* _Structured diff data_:

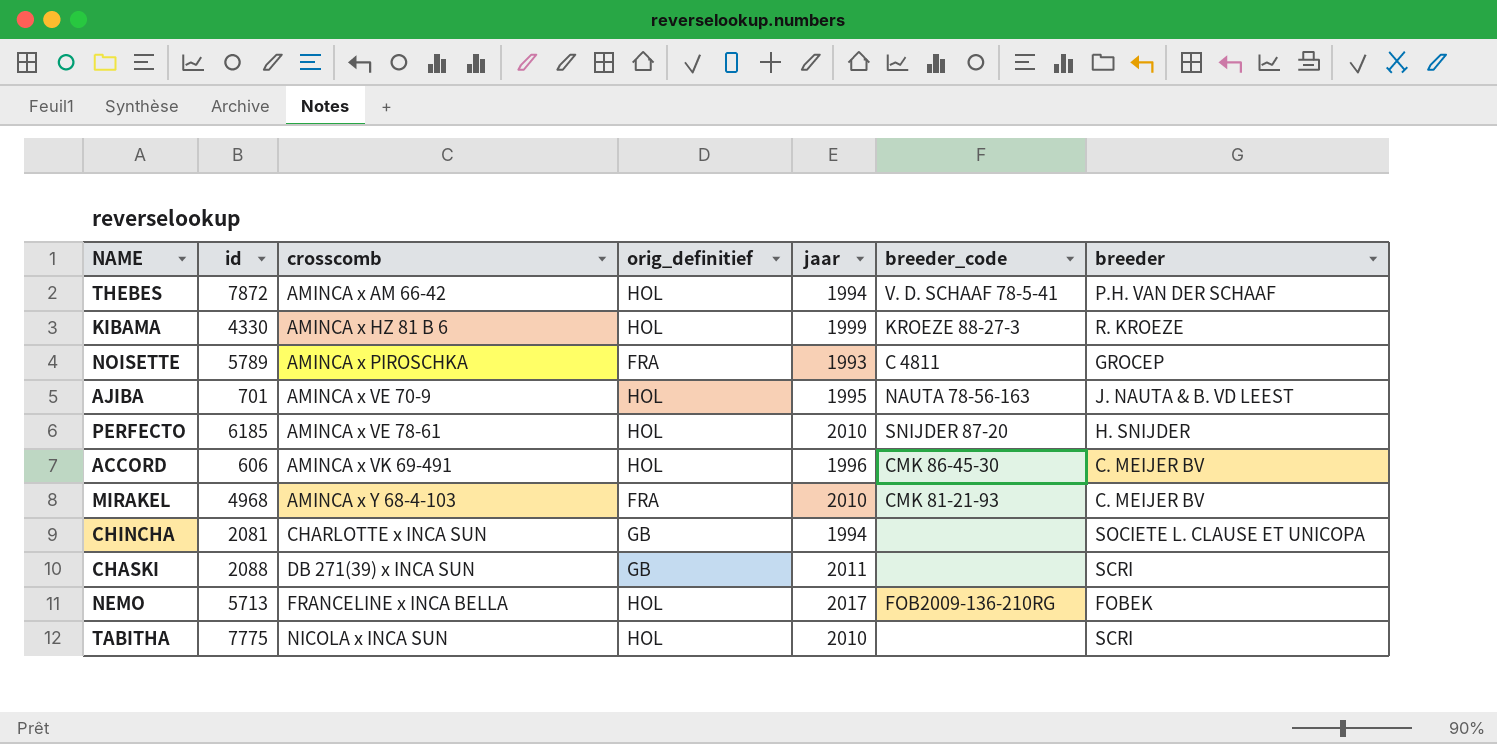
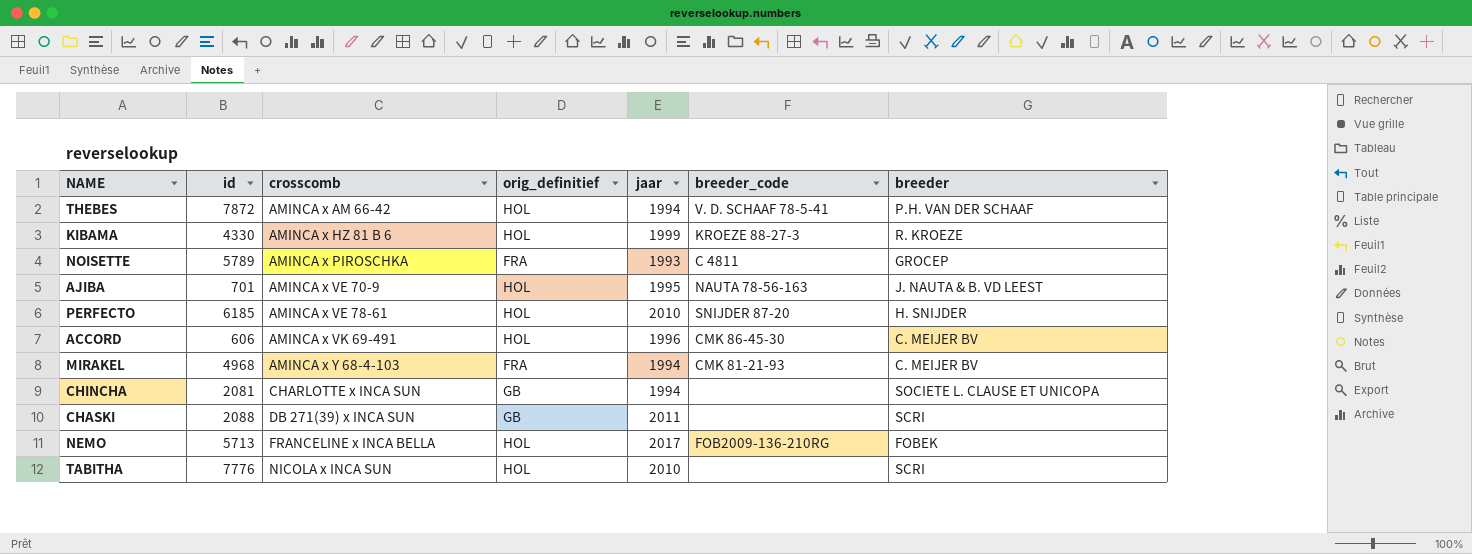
MIRAKEL | jaar: 2010 -> 1994
TABITHA | id: 7775 -> 7776

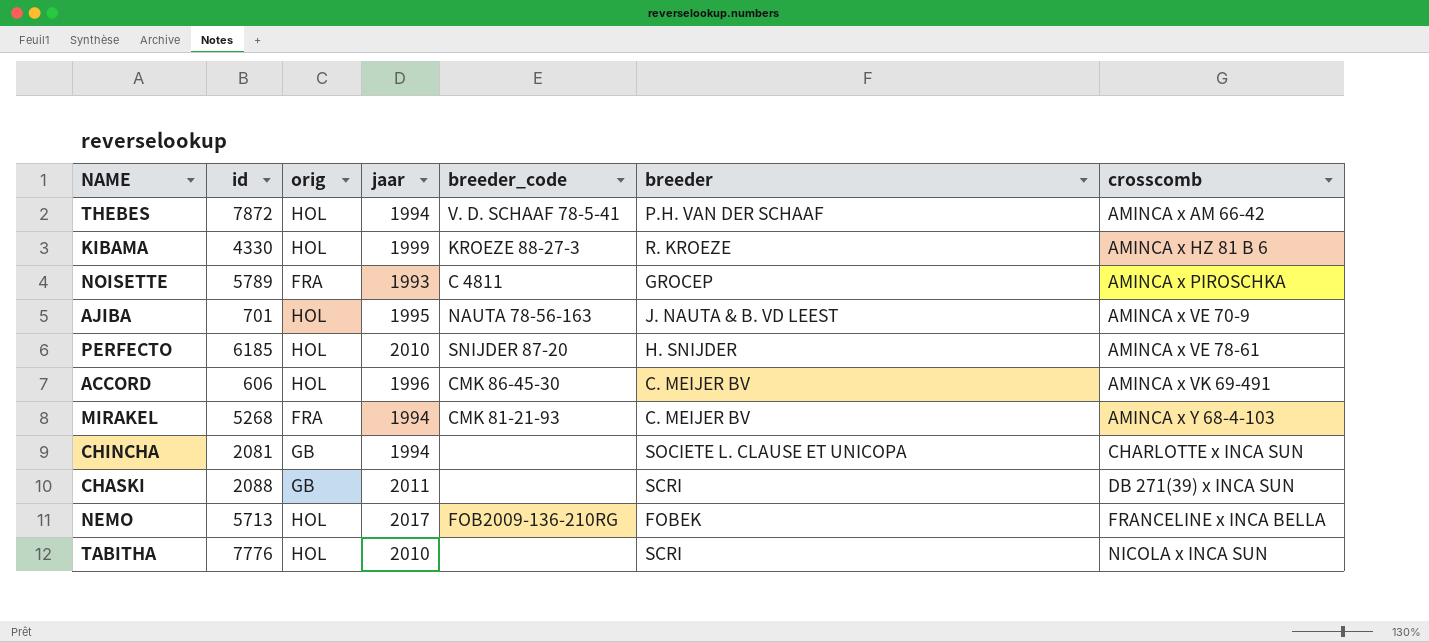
column name: orig_definitief -> orig
column crosscomb | position: 3 -> 7
MIRAKEL | id: 4968 -> 5268

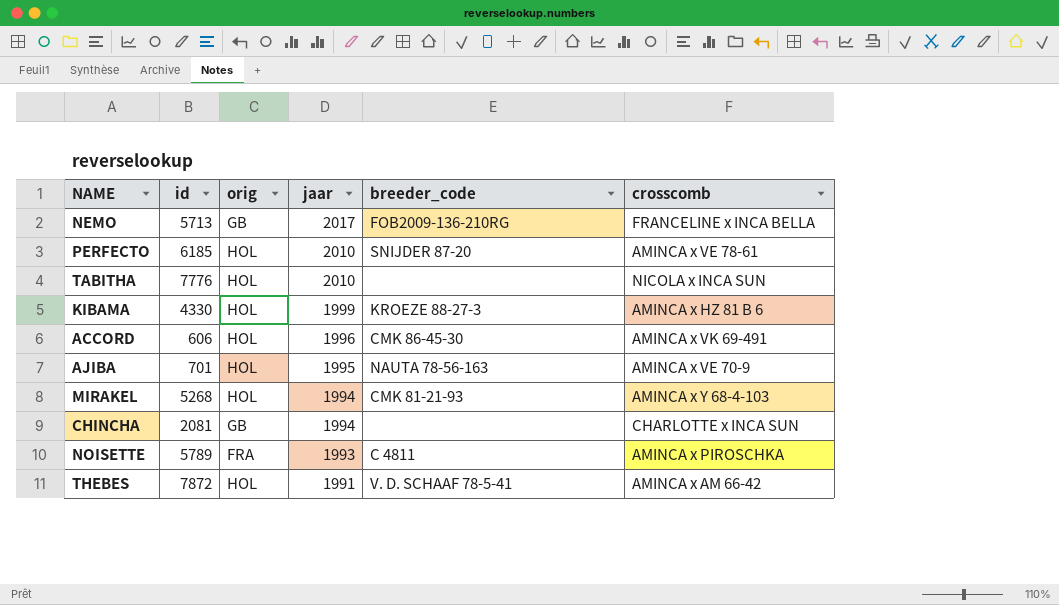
row order: crosscomb ascending -> jaar descending
column breeder | position: 6 -> none
row CHASKI: 2088 | GB | 2011 | none | SCRI | DB 271(39) x INCA SUN -> none
NEMO | orig: HOL -> GB
MIRAKEL | orig: FRA -> HOL
THEBES | jaar: 1994 -> 1991

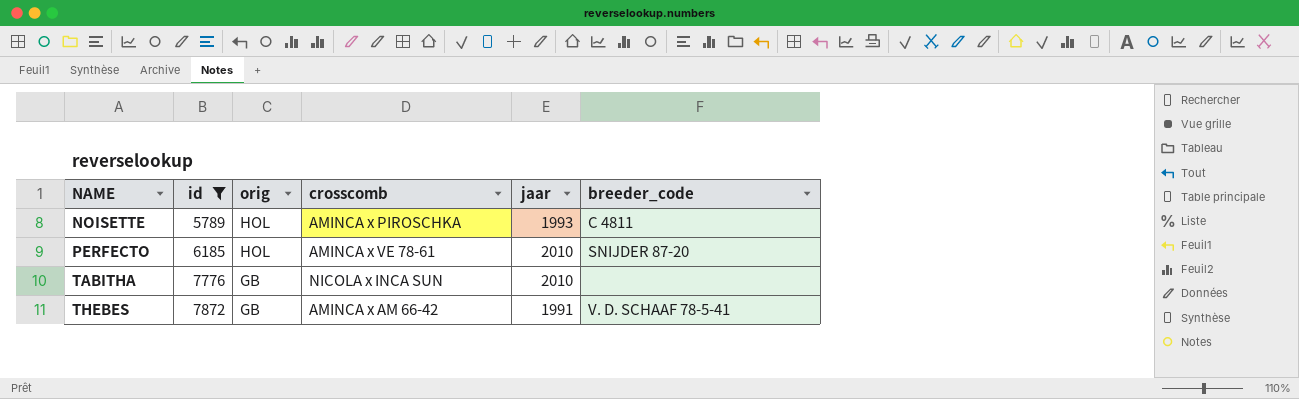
filter: none -> id >= 5789
row order: jaar descending -> NAME ascending
column crosscomb | position: 6 -> 4
NOISETTE | orig: FRA -> HOL
TABITHA | orig: HOL -> GB
THEBES | orig: HOL -> GB

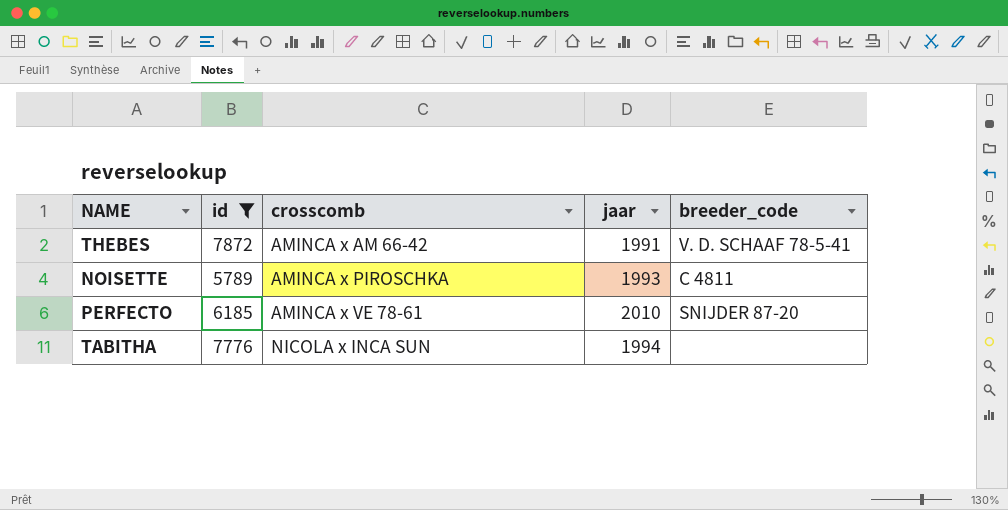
row order: NAME ascending -> crosscomb ascending
column orig | position: 3 -> none
TABITHA | jaar: 2010 -> 1994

* _Directions_: Each line above with the word "position" needs to be copied.

* _Answer area_:
column crosscomb | position: 3 -> 7
column breeder | position: 6 -> none
column crosscomb | position: 6 -> 4
column orig | position: 3 -> none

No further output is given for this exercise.